Supra umbilical line placement: alife savior approach in sick neonates and early infants with cicatrized umbilical stump

Author: 
Parveen Kumar, Shasanka Shekhar Panda, Sujoy Neogi, Shishir Kumar and Simmi K Ratan

Objective: The umbilical venous catheterization is one of the fastest approaches for venous access in neonates. We describe here a novel supra umbilical line placement (SULP) technique in neonates and early infants, in whom umbilical stump had cicatrized; as a fast and life saving approach.

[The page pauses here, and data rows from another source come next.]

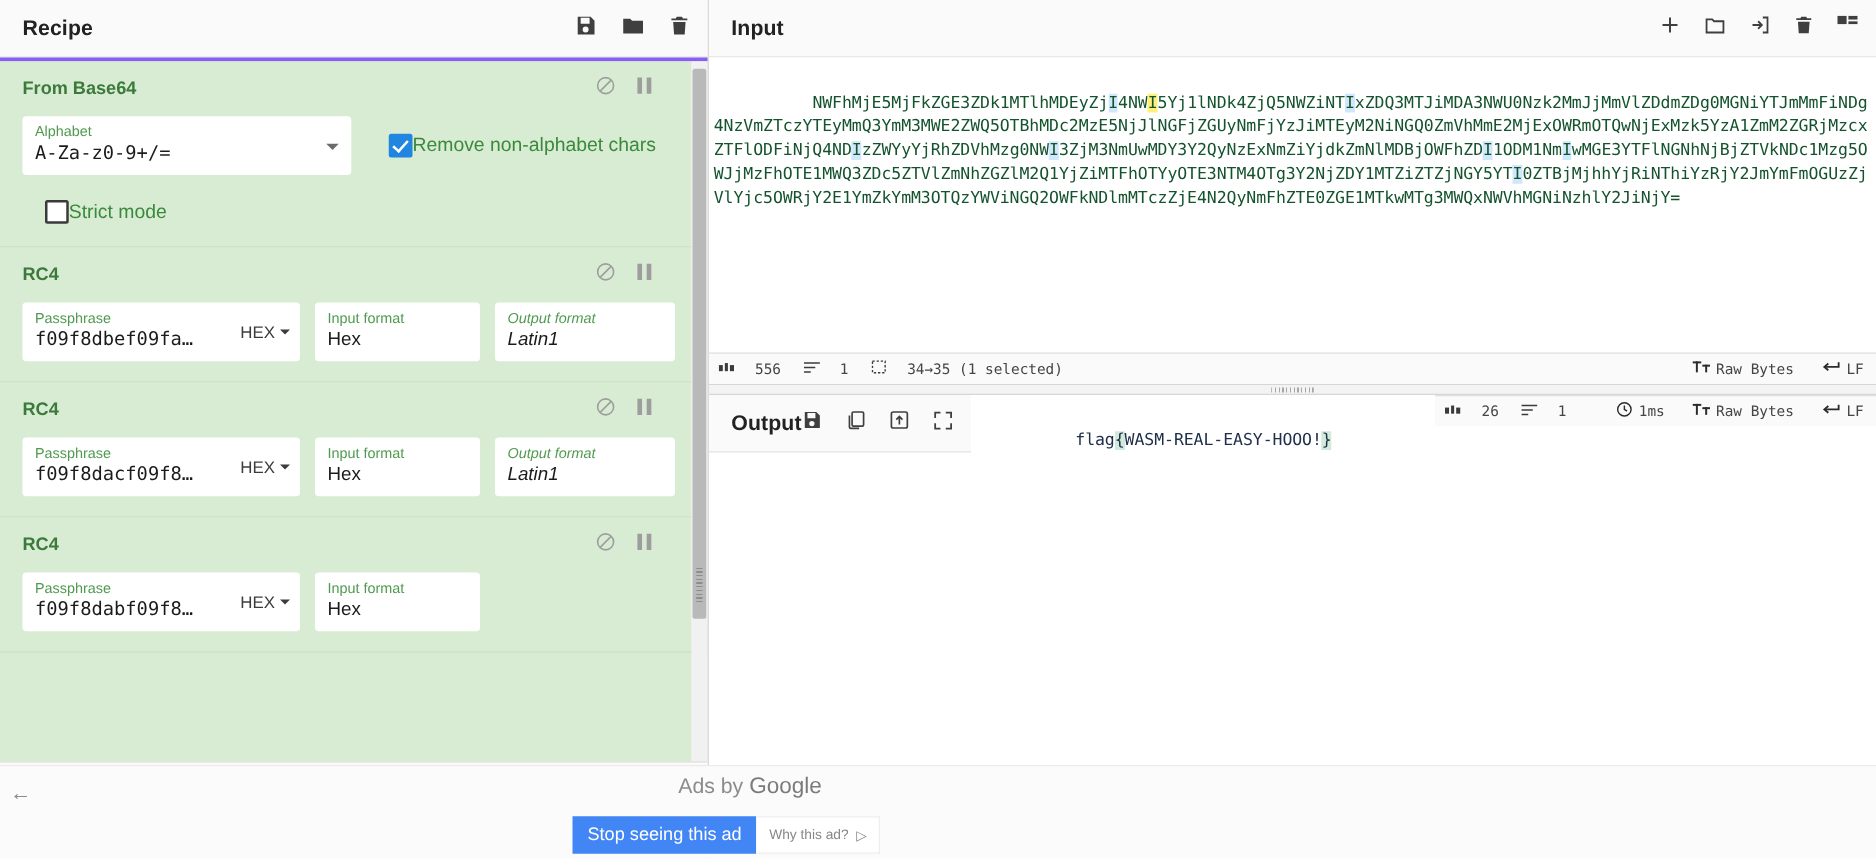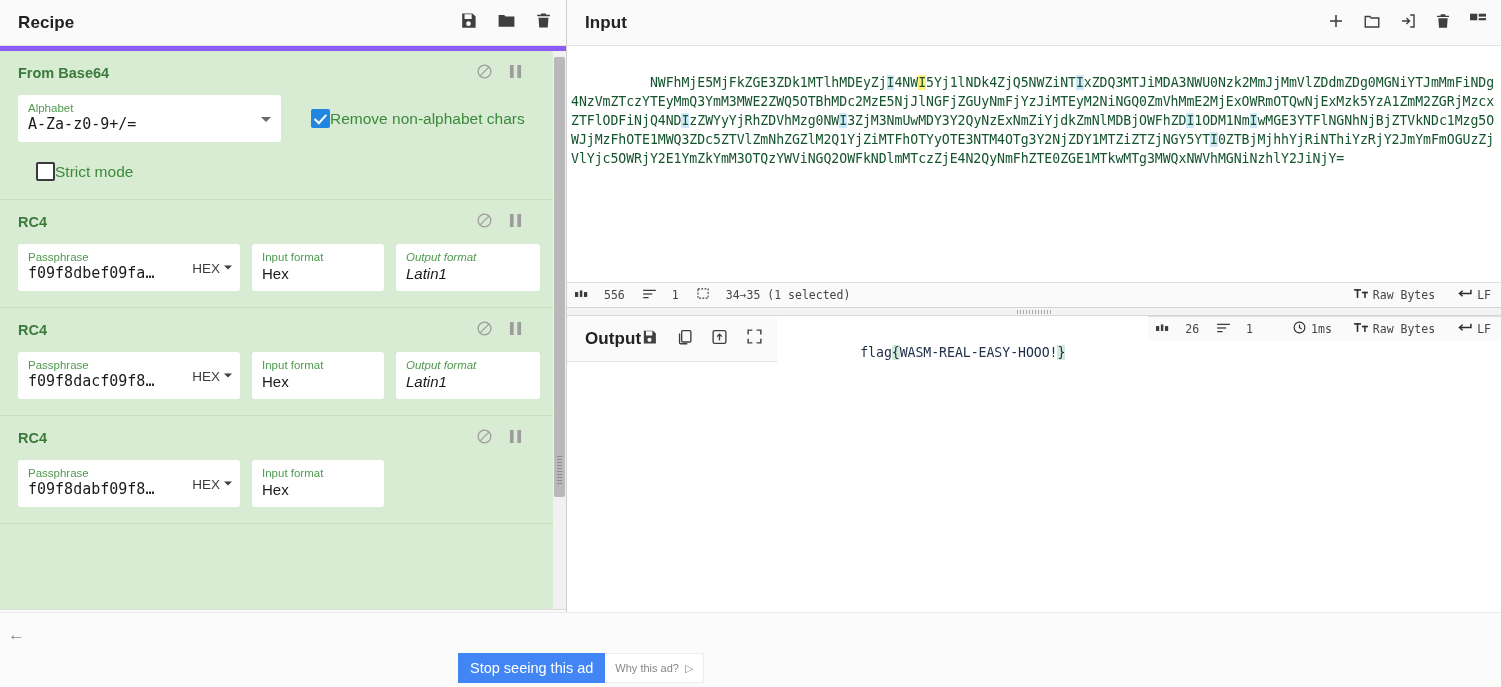--- a/index.html
+++ b/index.html
@@ -38,7 +38,7 @@
     background: #d8ecd3;
     position: relative;
     overflow: hidden;
-    border-top: 5px solid #8b5cf6;
+    border-top: 3px solid #8b5cf6;
   }
   .op {
     background: #d8ecd3;

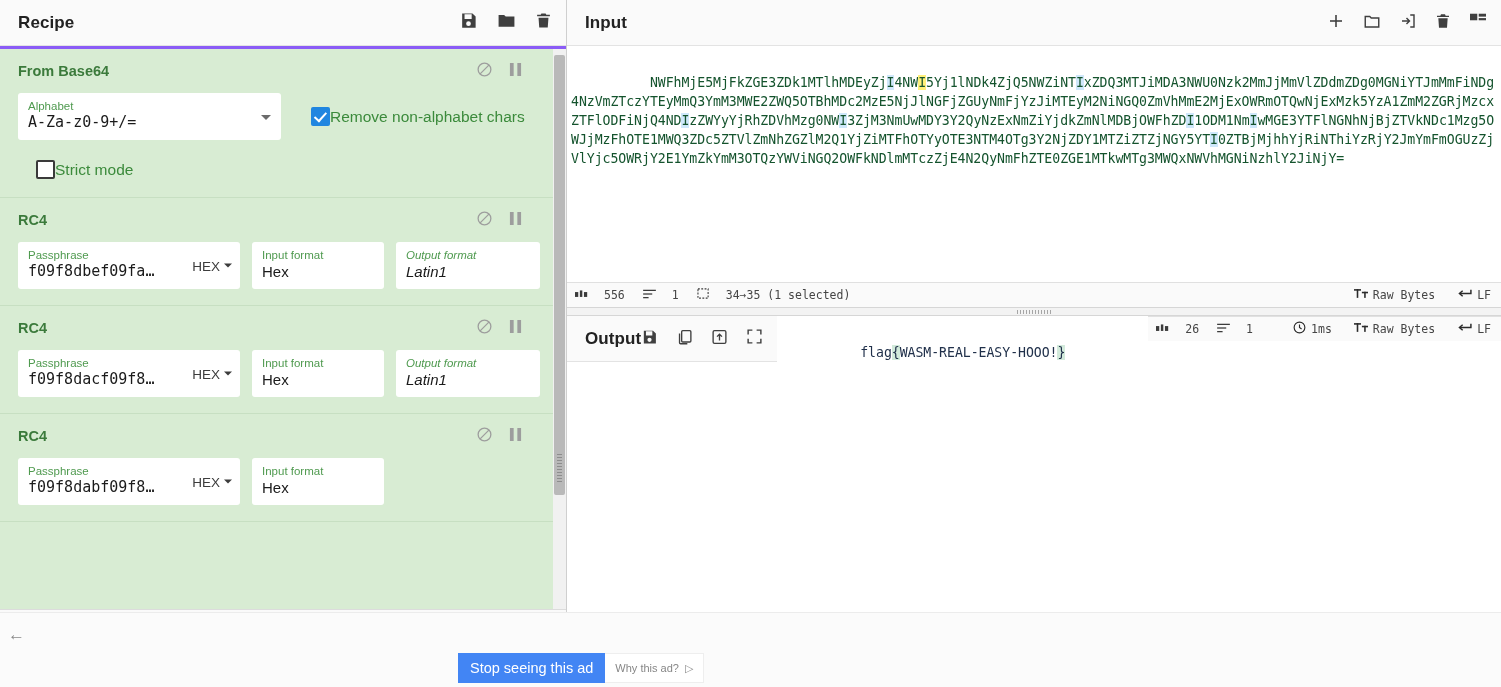--- a/index.html
+++ b/index.html
@@ -632,6 +632,9 @@
 
   <div class="ad-strip">
     <span class="ad-left-arrow">←</span>
+    <div class="ad-by">
+      <span>Ads by </span><span class="g">Google</span>
+    </div>
     <div class="ad-btns">
       <div class="ad-stop">Stop seeing this ad</div>
       <div class="ad-why">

Methods: A single-center retrospective study over 18 months reviewing complications related to UVC insertion by SULP technique in neonates. Ideal UVC position was defined as catheter tip within 0.5 cm above or below the diaphragm. Catheter-associated bloodstream infection (CABSI) was defined as the positive microbiological growth in one or more blood cultures obtained from a symptomatic infant up to two days after UVC placement or within 48 hours of catheter removal.
Results: Total 11 patients had UVC insertion by SULP technique. The mean age at SULP was 25.9 post-natal days. The mean birth weight was 2.5 kg. The primary indications for SULP were prolonged antibiotics in 4, total parenteral nutrition in 4, difficult intravenous access in 2 and recurrent hypoglycemia in 1 patient. Out of 11 SULP, 5 were ideal, 4 were deep and 2 were short in catheter tip position. Mean duration of indwelling catheter was 5.3 days. Complications of SULP included CABSI, peritoneum breach during procedure, catheter blockage, surgical site infection in 1 patient each. None of the neonates had UVCs complicated by malposition, extravasation, venous thrombosis.
Conclusion: SULP is an easy, effective and life saving bed side procedure in sick neonates and early infants with difficult intravenous and intra-umbilical line access.